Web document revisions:
● ● ● ●

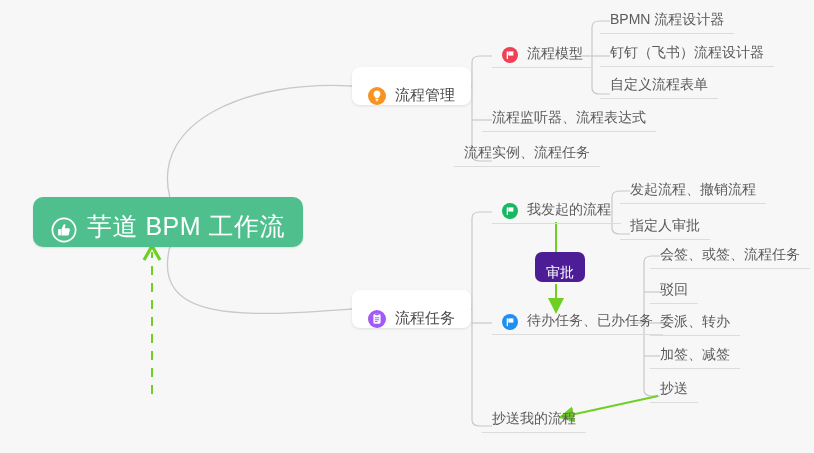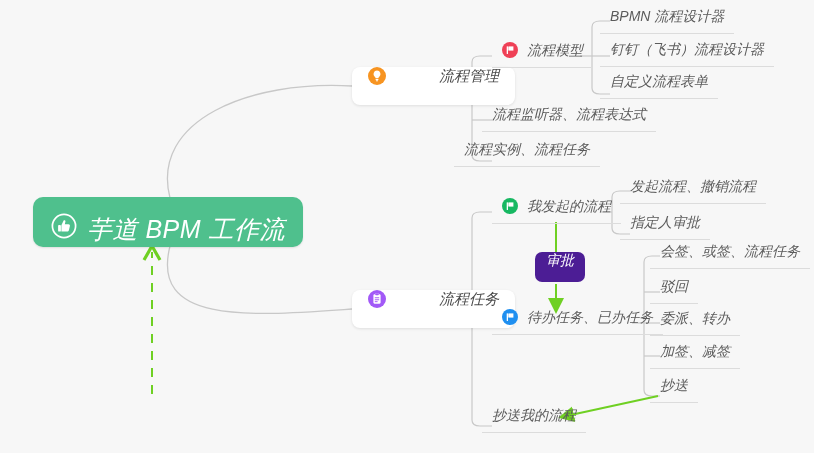"BPMN 流程设计器" .node { align-items: flex-start -> flex-end; font-style: italic -> none }
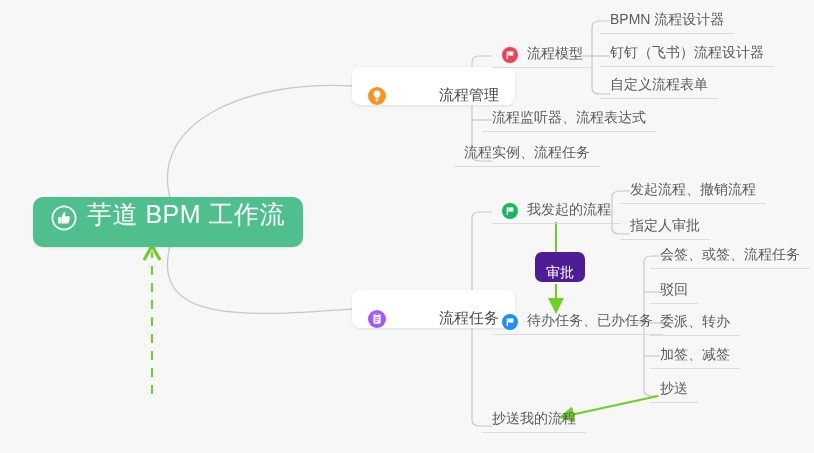"流程管理" .card-node { gap: 44px -> none }
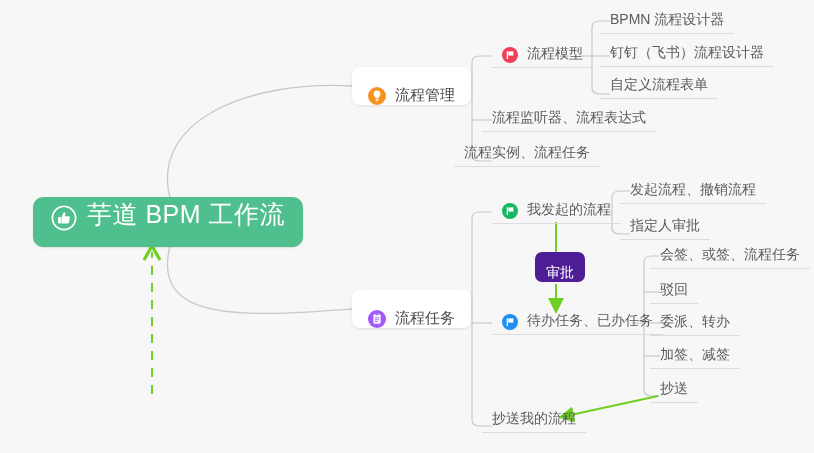"芋道 BPM 工作流" .root-node { padding: 16px 18px -> 4px 18px }
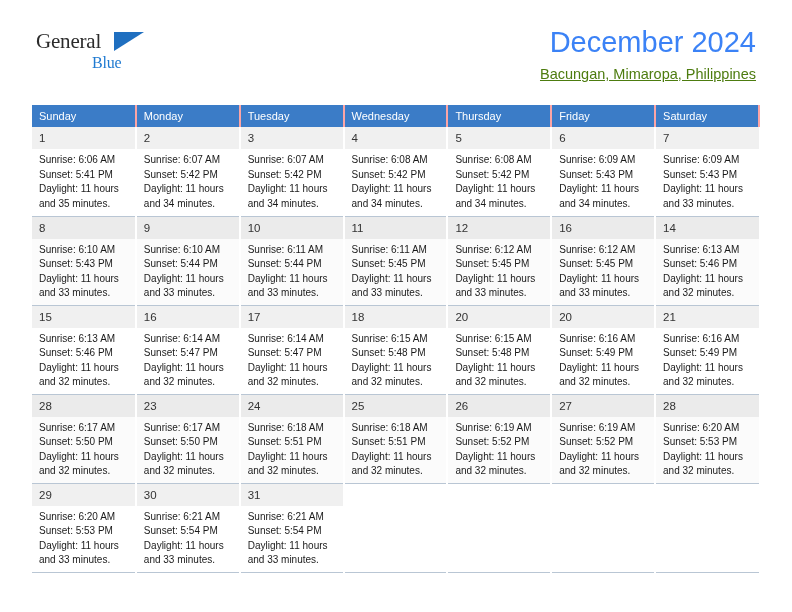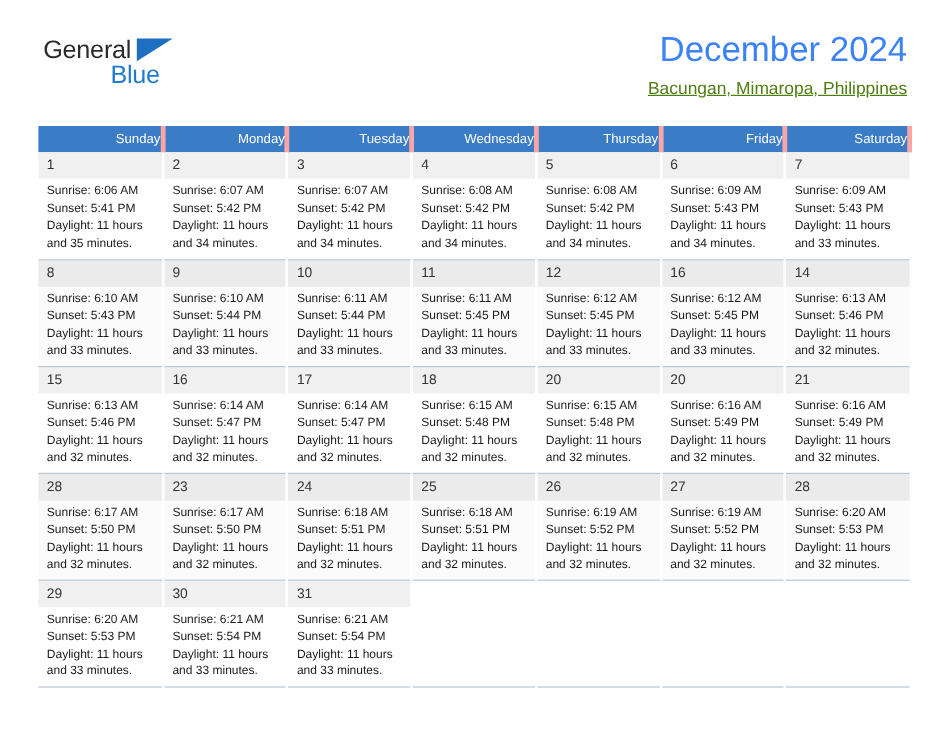"General" .brand { font-family: none -> Liberation Serif, serif }
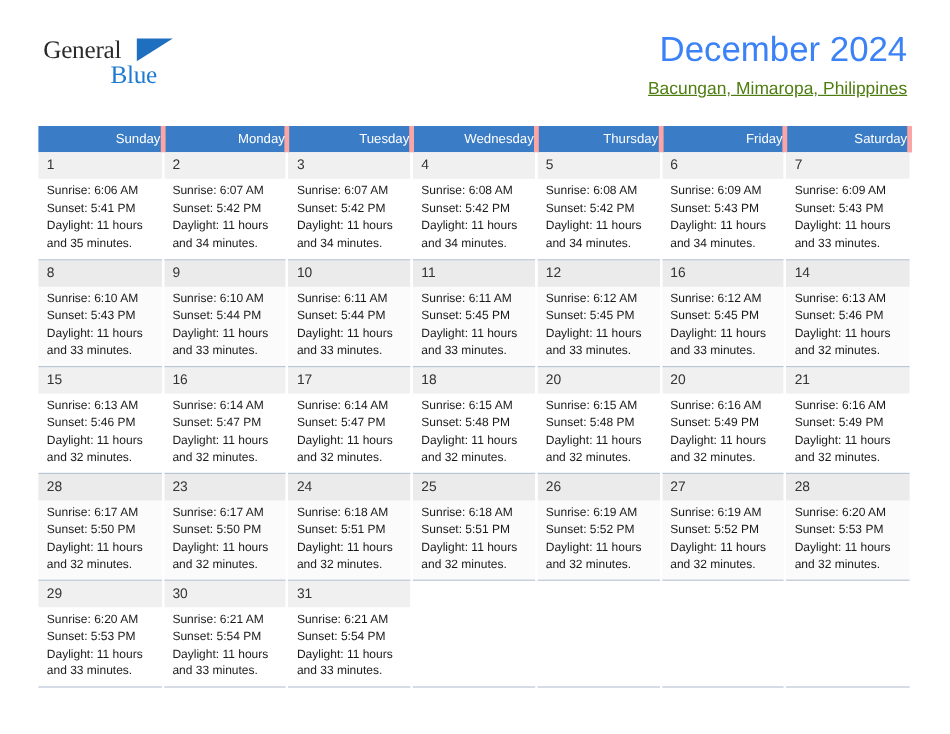"Blue" .brand-line2 { font-size: 21px -> 16px }
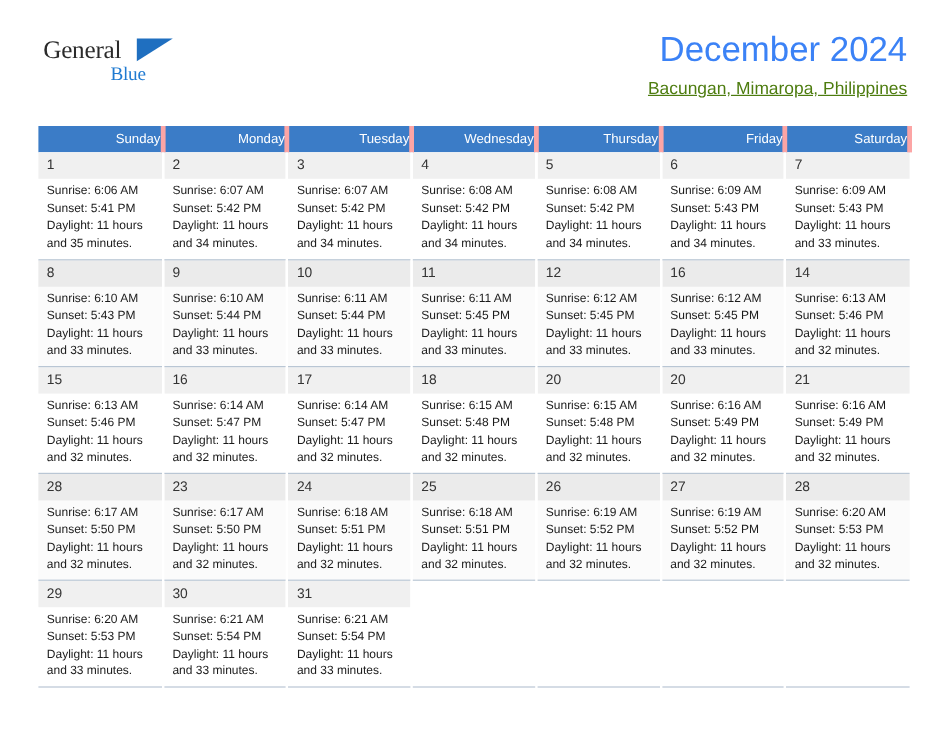"Sunday" .calendar th { border-right: 4px solid #fca5a5 -> 2px solid #fca5a5; text-align: right -> left }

● ● ● ●

### TASK OBJECTIVE
Could you retype all the entries above exactly, without the pictures?

### REPLY TO THE EXERCISE
"BPMN 流程设计器" .node { align-items: flex-start -> flex-end; font-style: italic -> none }
"流程管理" .card-node { gap: 44px -> none }
"芋道 BPM 工作流" .root-node { padding: 16px 18px -> 4px 18px }
"General" .brand { font-family: none -> Liberation Serif, serif }
"Blue" .brand-line2 { font-size: 21px -> 16px }
"Sunday" .calendar th { border-right: 4px solid #fca5a5 -> 2px solid #fca5a5; text-align: right -> left }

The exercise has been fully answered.